Version difference data:
______________________________

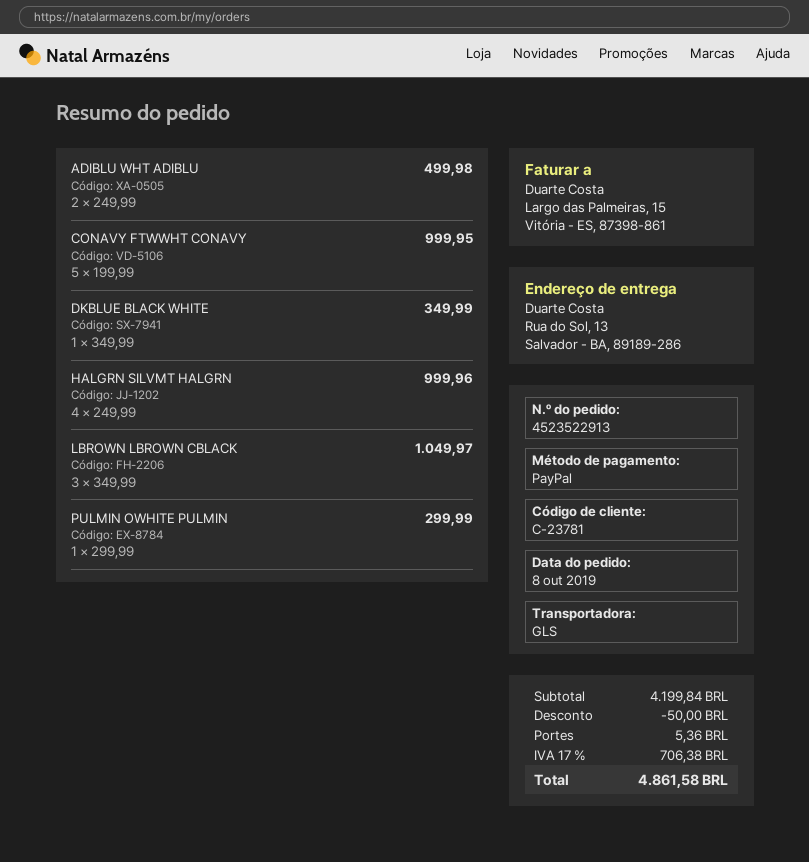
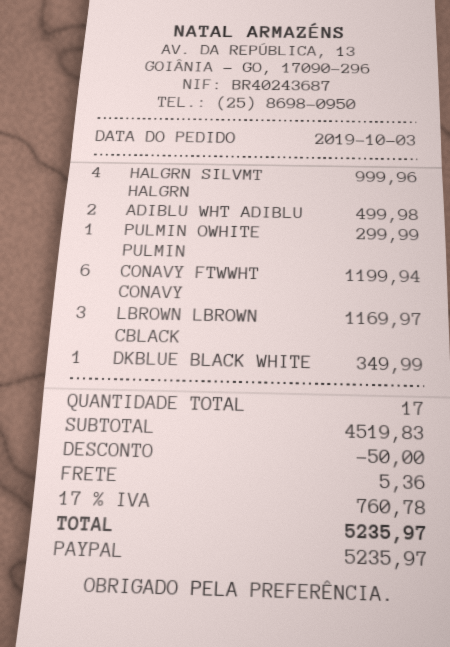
order date: 2019-10-08 -> 2019-10-03
CONAVY FTWWHT CONAVY: 5 for 999.95 -> 6 for 1199.94
LBROWN LBROWN CBLACK: 3 for 1049.97 -> 3 for 1169.97
subtotal: 4199.84 -> 4519.83
tax: 17% = 706.38 -> 17% = 760.78
total: 4861.58 -> 5235.97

______________________________

• [Exercise brief]
Your copy should match the records word for word, with the pictures removed.

• [Expected answer]
order date: 2019-10-08 -> 2019-10-03
CONAVY FTWWHT CONAVY: 5 for 999.95 -> 6 for 1199.94
LBROWN LBROWN CBLACK: 3 for 1049.97 -> 3 for 1169.97
subtotal: 4199.84 -> 4519.83
tax: 17% = 706.38 -> 17% = 760.78
total: 4861.58 -> 5235.97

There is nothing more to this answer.